> Task material:
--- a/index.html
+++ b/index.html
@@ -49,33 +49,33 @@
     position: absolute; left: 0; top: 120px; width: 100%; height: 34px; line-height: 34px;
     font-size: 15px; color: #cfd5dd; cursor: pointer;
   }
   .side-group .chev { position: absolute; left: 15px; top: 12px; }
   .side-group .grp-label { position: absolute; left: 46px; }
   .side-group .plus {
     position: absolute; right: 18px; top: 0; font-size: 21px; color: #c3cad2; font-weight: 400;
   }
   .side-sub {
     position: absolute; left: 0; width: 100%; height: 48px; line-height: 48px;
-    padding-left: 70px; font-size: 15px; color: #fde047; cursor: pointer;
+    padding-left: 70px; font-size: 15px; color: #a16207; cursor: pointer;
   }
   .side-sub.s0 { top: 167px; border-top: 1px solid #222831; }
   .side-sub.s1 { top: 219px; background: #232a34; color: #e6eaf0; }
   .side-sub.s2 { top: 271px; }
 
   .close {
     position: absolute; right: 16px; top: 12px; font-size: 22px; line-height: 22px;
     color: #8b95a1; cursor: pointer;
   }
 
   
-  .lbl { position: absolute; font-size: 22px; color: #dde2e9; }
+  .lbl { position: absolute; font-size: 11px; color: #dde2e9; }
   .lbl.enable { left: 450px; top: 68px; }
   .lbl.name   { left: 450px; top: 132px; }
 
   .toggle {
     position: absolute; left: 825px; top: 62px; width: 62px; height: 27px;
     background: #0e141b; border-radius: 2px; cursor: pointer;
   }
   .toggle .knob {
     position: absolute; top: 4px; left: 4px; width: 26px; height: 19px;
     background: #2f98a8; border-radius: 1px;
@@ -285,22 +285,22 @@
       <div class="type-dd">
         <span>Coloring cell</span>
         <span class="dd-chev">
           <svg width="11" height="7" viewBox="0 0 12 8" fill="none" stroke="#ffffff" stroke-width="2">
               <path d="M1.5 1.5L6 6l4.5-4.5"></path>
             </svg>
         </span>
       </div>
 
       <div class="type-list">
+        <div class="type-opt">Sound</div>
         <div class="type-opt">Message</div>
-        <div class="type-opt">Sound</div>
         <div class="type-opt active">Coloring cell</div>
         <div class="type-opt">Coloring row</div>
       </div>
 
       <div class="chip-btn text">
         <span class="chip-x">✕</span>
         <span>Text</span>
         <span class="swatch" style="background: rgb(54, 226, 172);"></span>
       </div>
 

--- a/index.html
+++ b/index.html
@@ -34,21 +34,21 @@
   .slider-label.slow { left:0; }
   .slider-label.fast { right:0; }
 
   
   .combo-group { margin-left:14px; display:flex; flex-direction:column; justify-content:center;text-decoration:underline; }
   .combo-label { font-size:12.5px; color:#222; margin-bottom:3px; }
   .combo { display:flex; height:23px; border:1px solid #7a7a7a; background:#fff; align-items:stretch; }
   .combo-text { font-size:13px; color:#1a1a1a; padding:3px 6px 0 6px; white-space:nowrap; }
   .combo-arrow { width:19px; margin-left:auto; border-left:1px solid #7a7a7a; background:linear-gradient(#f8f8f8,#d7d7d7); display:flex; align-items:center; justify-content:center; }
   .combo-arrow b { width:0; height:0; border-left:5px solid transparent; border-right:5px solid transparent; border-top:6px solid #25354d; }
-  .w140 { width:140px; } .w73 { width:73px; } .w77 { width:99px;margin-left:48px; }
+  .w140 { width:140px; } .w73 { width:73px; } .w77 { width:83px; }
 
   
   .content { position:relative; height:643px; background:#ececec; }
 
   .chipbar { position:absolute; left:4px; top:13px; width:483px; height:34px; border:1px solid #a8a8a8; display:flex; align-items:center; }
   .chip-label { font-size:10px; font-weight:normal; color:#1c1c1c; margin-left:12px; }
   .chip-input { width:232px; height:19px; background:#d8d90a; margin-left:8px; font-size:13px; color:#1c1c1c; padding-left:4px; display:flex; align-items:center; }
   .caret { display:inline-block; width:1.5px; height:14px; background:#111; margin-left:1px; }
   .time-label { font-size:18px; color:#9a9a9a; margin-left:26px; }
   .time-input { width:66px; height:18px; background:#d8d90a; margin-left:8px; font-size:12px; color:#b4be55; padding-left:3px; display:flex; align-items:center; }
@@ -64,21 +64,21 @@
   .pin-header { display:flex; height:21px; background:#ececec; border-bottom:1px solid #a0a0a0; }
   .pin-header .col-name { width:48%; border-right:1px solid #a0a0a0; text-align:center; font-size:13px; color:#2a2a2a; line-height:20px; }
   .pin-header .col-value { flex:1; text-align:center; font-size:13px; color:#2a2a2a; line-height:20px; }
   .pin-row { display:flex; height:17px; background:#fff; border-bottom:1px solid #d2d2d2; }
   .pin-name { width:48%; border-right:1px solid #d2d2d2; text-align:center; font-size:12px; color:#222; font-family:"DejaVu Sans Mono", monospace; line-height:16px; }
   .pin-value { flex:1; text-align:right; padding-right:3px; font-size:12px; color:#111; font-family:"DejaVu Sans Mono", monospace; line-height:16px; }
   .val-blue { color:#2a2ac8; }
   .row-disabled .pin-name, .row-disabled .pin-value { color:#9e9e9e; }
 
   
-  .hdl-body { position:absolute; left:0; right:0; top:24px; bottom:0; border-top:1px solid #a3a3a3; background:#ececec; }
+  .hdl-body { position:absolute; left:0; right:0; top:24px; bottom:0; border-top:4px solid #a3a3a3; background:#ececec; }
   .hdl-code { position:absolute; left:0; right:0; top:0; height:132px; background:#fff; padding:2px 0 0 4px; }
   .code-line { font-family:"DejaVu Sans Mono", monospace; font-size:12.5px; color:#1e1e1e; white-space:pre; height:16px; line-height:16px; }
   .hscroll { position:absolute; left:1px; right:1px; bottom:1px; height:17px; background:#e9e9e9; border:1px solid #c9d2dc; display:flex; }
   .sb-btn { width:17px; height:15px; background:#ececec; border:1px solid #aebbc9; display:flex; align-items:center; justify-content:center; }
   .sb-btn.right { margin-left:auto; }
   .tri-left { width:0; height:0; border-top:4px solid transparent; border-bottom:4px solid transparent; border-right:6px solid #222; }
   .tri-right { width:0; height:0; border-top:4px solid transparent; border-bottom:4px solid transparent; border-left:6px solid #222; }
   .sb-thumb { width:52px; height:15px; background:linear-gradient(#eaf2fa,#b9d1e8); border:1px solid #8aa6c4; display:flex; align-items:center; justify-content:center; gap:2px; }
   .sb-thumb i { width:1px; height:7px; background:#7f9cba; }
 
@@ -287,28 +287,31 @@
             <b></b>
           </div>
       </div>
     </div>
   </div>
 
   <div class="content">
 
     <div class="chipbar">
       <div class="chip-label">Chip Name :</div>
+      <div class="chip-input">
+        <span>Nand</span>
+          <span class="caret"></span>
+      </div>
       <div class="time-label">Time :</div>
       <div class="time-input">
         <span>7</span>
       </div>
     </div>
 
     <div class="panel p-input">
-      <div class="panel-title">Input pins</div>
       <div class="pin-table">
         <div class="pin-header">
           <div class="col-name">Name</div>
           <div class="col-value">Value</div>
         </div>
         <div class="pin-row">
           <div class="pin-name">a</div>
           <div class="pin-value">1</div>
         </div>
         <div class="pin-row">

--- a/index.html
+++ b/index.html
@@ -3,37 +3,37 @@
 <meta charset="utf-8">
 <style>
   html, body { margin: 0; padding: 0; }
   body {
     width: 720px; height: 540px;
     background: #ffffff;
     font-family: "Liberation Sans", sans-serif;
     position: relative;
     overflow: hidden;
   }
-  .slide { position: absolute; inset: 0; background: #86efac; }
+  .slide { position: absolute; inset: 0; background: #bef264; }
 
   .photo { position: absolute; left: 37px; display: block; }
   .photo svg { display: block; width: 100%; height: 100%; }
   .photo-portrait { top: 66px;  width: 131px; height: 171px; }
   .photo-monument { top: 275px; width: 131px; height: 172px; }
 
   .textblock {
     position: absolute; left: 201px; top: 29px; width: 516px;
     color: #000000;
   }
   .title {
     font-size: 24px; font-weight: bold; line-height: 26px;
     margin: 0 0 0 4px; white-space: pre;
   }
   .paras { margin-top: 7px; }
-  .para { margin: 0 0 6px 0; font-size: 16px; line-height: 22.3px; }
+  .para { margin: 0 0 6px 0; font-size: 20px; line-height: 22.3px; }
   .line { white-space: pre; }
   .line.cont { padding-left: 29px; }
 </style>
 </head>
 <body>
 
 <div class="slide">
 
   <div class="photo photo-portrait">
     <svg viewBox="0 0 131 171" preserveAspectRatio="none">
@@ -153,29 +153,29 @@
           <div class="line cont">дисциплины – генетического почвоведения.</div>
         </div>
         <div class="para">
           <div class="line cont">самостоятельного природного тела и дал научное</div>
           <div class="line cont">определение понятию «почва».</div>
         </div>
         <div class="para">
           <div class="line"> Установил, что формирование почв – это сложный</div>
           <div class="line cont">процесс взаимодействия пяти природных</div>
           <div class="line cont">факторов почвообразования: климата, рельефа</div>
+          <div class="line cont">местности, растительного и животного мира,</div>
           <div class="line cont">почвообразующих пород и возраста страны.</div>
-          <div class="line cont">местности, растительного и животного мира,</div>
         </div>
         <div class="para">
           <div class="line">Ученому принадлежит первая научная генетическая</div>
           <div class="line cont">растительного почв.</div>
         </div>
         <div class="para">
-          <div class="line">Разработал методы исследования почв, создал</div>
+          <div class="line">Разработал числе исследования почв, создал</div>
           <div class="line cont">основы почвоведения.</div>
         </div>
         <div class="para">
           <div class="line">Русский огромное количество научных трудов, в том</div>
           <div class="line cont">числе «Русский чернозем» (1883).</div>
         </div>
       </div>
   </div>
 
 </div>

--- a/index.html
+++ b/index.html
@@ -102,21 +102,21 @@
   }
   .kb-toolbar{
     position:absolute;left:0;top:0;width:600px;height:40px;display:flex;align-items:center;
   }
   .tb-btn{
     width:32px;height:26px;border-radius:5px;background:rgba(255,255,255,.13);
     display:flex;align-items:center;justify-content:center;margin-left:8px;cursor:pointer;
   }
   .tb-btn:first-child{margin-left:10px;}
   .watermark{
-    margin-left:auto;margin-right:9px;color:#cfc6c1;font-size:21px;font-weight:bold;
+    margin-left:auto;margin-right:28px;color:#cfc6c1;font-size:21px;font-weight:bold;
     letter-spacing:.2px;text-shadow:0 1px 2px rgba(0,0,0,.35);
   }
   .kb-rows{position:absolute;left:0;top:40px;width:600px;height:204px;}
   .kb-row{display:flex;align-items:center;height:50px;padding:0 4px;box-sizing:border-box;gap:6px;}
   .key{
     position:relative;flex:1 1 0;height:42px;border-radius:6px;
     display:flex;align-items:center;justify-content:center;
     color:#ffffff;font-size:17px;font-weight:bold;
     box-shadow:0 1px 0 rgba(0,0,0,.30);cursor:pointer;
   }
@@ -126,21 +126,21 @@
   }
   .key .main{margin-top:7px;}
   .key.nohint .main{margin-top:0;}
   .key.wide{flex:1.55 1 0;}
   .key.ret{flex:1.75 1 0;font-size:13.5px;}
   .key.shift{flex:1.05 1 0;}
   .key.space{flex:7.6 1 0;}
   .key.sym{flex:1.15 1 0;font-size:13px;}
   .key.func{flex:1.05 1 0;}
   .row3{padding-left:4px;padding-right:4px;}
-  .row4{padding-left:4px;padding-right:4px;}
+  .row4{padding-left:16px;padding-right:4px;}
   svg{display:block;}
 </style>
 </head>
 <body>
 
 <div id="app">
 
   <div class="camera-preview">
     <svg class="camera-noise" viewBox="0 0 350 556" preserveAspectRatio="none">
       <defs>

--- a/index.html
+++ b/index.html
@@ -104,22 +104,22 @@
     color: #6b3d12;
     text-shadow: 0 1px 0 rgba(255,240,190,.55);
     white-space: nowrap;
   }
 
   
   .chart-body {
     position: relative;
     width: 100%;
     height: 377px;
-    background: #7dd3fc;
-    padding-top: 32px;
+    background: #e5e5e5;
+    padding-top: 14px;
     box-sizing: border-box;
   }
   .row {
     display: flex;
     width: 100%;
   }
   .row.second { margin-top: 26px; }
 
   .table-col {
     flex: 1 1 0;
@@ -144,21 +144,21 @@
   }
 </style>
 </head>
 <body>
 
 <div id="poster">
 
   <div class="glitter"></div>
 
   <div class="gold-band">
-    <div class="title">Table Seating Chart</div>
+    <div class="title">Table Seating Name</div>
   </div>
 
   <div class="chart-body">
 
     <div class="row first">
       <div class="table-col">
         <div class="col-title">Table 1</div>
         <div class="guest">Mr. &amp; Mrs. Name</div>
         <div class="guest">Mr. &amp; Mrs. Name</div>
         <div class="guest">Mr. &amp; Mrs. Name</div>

> Requirement:
Locate the word "мира" in the records above, and return each line that has it.

> Exercise output:
+          <div class="line cont">местности, растительного и животного мира,</div>
-          <div class="line cont">местности, растительного и животного мира,</div>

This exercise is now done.